Strongly supported by them, after the death of Archbishop Ludolf von Trier in the spring of 1008 , he was opposed to the Mainz Cathedral Provost Megingod , whom the majority of the cathedral chapter had elected Archbishop of Trier, as counter-bishop. Adalbero seized the city of Trier, the archbishop's palace and the Moselle bridge, where he fortified himself strongly. Megingaud, on whose side both the Pope and Adalbero's brother-in-law, King Heinrich II, stood, took the city of Trier in the summer of 1008, but was unable to hand over the enemy enclosed in the palace, a basilica built by the Emperor Constantine with rock-solid brick walls move until after a 16-week siege last personally led by the emperor, through the use of Duke Heinrich von Baiern, a settlement was reached between the two opponents, according to which Adalbero received free withdrawal and cheap compensation in exchange for renouncing the episcopal dignity. But the emperor had scarcely turned his back when Adalbero attacked Trier again and forced Megingaud to flee to Koblenz .

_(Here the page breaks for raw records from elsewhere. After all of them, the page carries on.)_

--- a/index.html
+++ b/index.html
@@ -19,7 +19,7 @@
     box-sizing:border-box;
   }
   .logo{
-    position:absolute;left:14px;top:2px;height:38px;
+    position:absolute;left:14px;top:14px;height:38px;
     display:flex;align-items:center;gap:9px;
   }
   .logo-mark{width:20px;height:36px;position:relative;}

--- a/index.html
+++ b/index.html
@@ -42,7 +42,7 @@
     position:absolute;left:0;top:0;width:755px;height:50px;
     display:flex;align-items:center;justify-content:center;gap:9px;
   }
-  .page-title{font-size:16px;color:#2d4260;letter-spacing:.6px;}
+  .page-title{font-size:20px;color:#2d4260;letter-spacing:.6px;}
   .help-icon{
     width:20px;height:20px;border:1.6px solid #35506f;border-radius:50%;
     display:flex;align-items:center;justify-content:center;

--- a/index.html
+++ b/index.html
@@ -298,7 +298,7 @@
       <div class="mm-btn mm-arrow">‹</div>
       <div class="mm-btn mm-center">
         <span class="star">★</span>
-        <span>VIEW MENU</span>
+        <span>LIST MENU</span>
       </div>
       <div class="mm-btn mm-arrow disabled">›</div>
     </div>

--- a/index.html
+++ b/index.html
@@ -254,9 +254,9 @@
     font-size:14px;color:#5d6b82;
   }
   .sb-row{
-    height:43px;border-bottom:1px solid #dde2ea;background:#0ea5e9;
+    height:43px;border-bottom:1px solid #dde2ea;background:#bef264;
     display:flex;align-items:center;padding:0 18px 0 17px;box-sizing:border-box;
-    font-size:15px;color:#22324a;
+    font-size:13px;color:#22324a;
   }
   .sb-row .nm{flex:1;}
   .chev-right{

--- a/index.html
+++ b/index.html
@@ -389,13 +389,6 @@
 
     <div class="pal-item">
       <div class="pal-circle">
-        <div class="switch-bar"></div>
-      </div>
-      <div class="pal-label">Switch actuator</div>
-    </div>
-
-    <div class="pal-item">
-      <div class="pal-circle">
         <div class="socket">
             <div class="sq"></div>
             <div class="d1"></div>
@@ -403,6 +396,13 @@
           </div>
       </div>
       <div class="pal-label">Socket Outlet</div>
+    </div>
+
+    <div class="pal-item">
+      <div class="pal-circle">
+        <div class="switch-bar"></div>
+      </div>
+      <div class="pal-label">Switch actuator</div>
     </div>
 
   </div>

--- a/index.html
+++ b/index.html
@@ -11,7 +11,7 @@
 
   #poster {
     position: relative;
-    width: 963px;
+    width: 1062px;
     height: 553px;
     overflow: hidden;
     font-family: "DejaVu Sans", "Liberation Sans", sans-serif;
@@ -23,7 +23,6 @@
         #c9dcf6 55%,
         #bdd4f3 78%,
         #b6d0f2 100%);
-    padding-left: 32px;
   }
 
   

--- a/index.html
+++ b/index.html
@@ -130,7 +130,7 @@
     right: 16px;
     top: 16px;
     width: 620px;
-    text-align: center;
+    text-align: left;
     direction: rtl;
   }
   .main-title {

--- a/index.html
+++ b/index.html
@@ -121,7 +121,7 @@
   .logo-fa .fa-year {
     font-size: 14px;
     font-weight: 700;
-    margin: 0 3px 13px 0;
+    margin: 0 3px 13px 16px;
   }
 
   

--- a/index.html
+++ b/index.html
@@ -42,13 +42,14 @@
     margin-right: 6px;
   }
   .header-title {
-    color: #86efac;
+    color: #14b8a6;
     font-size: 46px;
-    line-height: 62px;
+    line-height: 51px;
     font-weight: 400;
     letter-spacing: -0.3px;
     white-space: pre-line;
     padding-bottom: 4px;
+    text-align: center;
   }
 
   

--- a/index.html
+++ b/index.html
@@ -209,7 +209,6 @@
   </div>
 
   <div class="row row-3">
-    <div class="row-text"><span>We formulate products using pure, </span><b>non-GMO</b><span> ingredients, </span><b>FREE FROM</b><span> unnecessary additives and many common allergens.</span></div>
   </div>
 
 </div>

After Megingaud's death in 1015, Adalbero seemed to be the undisputed master of the archbishopric ; but the cathedral chapter, in agreement with the Pope and Emperor, elected the son of Margrave Leopold of Austria , Poppo , as archbishop. This, a powerful regent, took Trier again with imperial help, destroyed Adalbero's Holy Cross near Trier and Sciva (ship, later Montclair on the Saar), but got involved in a bloody feud with the nephew Adalberos, Count Giselbert von Luxembourg, who in 1028 used Poppo's absence on a pilgrimage to Jerusalem to devastate the archbishopric. Adalbero seems to have owned part of the county of Luxembourg , which after his death shortly afterwards came partly to the Archbishopric of Trier and the abbeys of St. Matthias and Prüm , and partly to the Luxembourg and Lorraine agnates.